部屋の中は、寝る前と変わらない……はずだった。

ただ一つ、違うのは――空気の重さ。

寝台の天蓋越しに見える天井が、やけに遠く感じられる。
心臓が、どくんと大きく脈打った。

(……誰か、いる)

呼吸を乱さぬよう気をつけながら、視線だけをゆっくりと動かす。

深紫のカーテンが、わずかに揺れていた。
窓は確かに閉めたはず。なのに、そこには――人影。

細い身体。長い髪。手には、銀の刃。

(――刺客!?)

冷たいものが背中を駆け抜ける。叫びたくても、声が出ない。
けれど、思考だけは冴えていた。

「……誰……」

それでも、私は問いかけていた。

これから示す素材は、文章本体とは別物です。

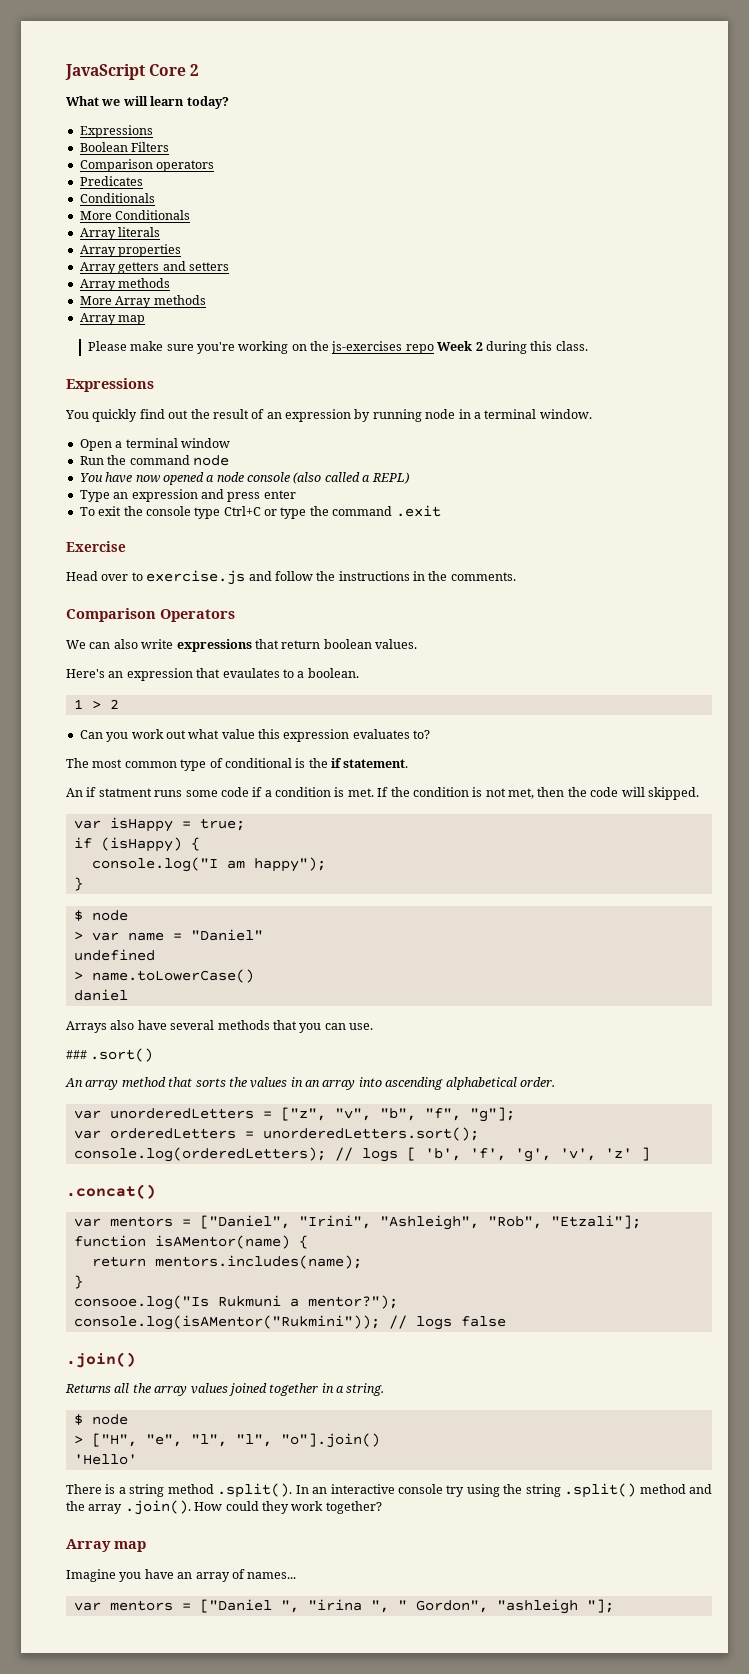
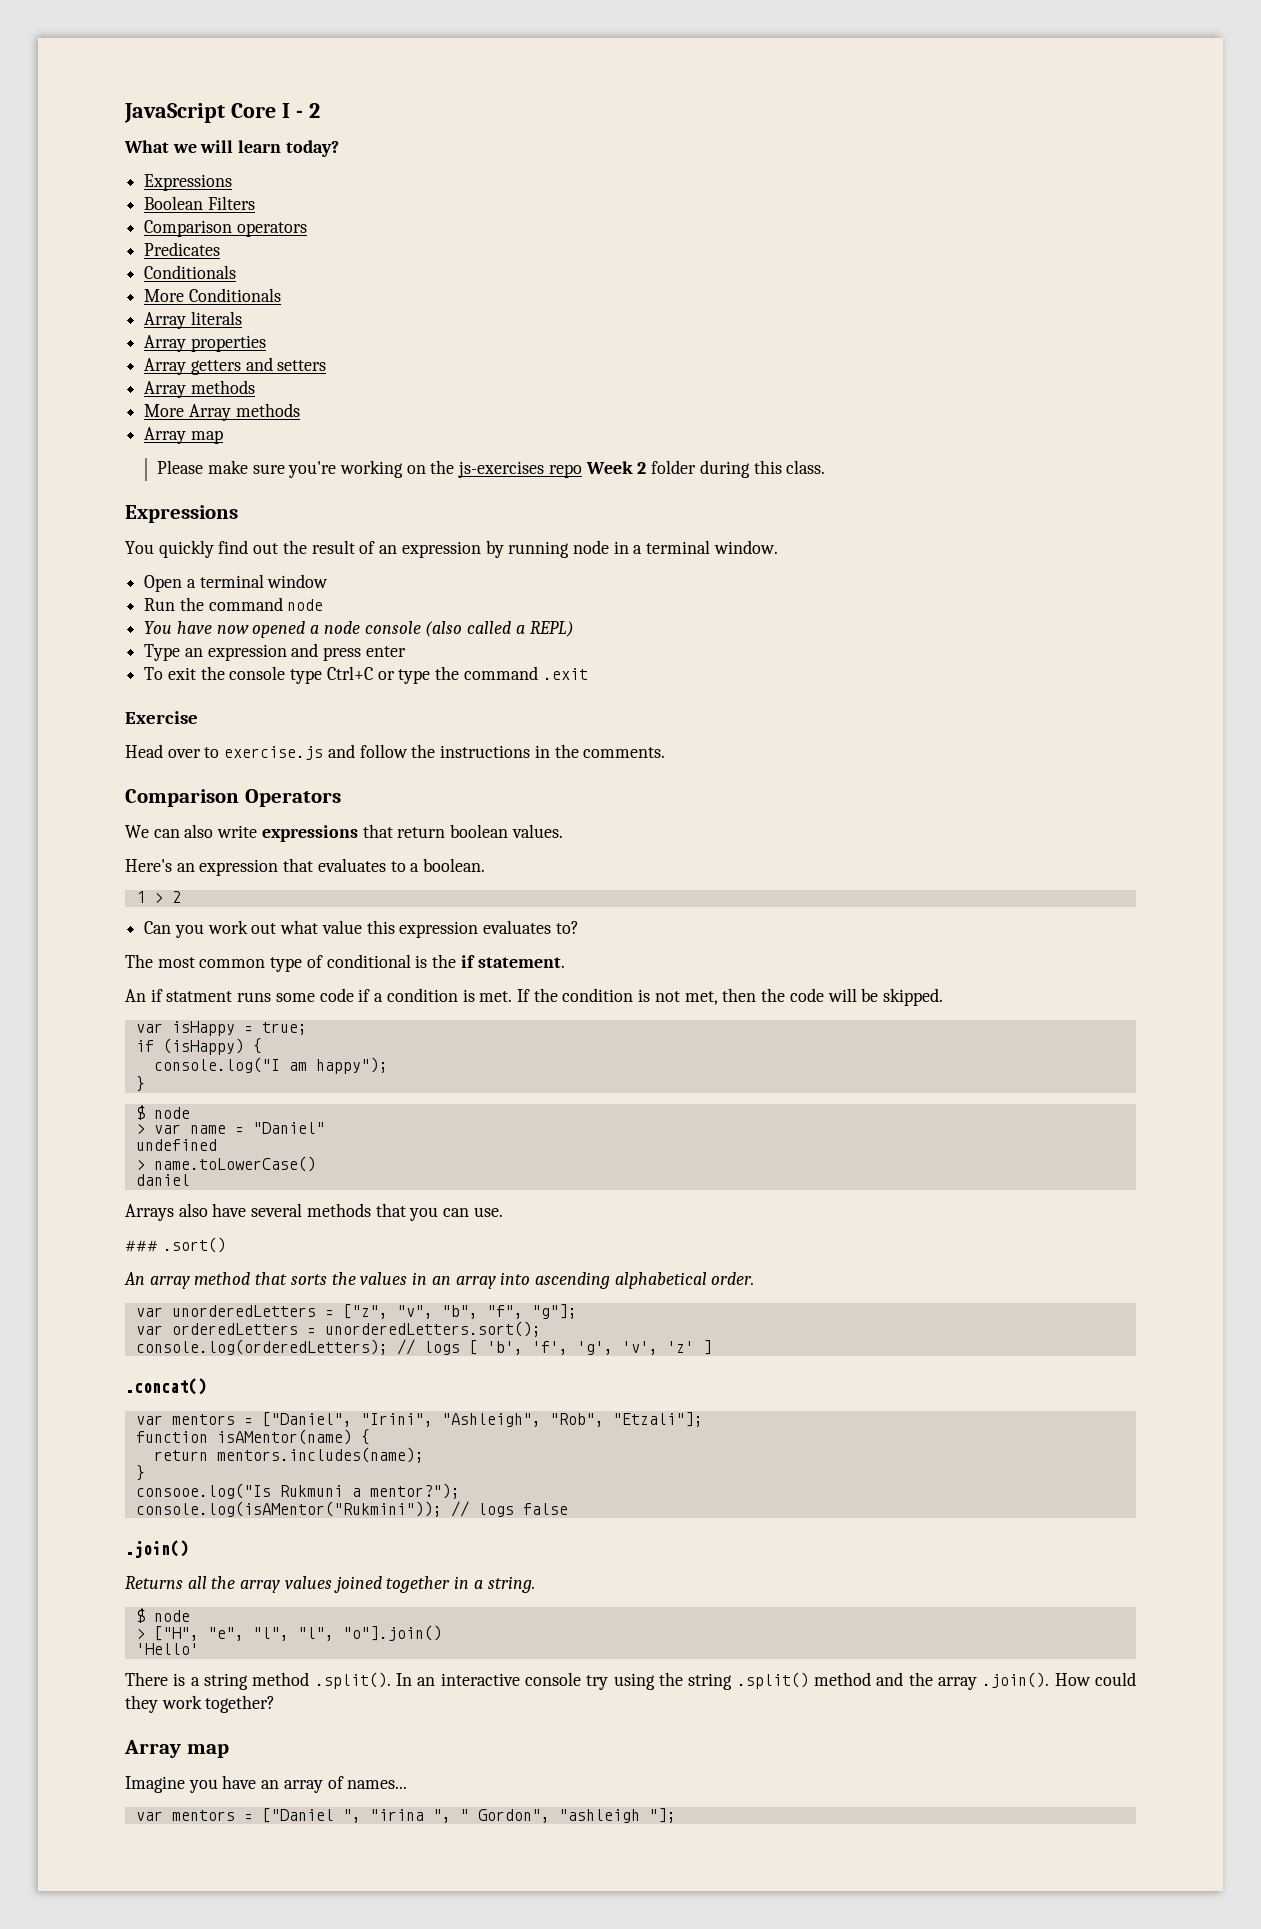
(187, 70) none -> [281,103,303,118] I -
(483, 346) none -> [651,460,697,474] folder
[222,668,280,678] evaulates -> [317,858,386,872] evaluates
(645, 792) none -> [861,988,879,1002] be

震える声で。

影――少年の姿をしたその人物は、ゆっくりとこちらを見た。
月明かりがその顔を照らす。

薄い金髪と、空を映したような青い瞳。
どちらも、天使を思わせる――アドラティオ王家の特徴的な色。

第一王子・イグニス殿下は、第一王妃殿下譲りの鮮やかなオレンジ色の髪だった。
ならば目の前の彼は――

「第二王子……ユリエンス殿下……?」
「ああ、起きたのか。おはよう」

その声は低く、どこか暗い色を含んでいた。

私は寝台の端で身を起こし、背後にある呼び鈴へと手を伸ばす――
が、彼は止めることもせず、ただ私を見ていた。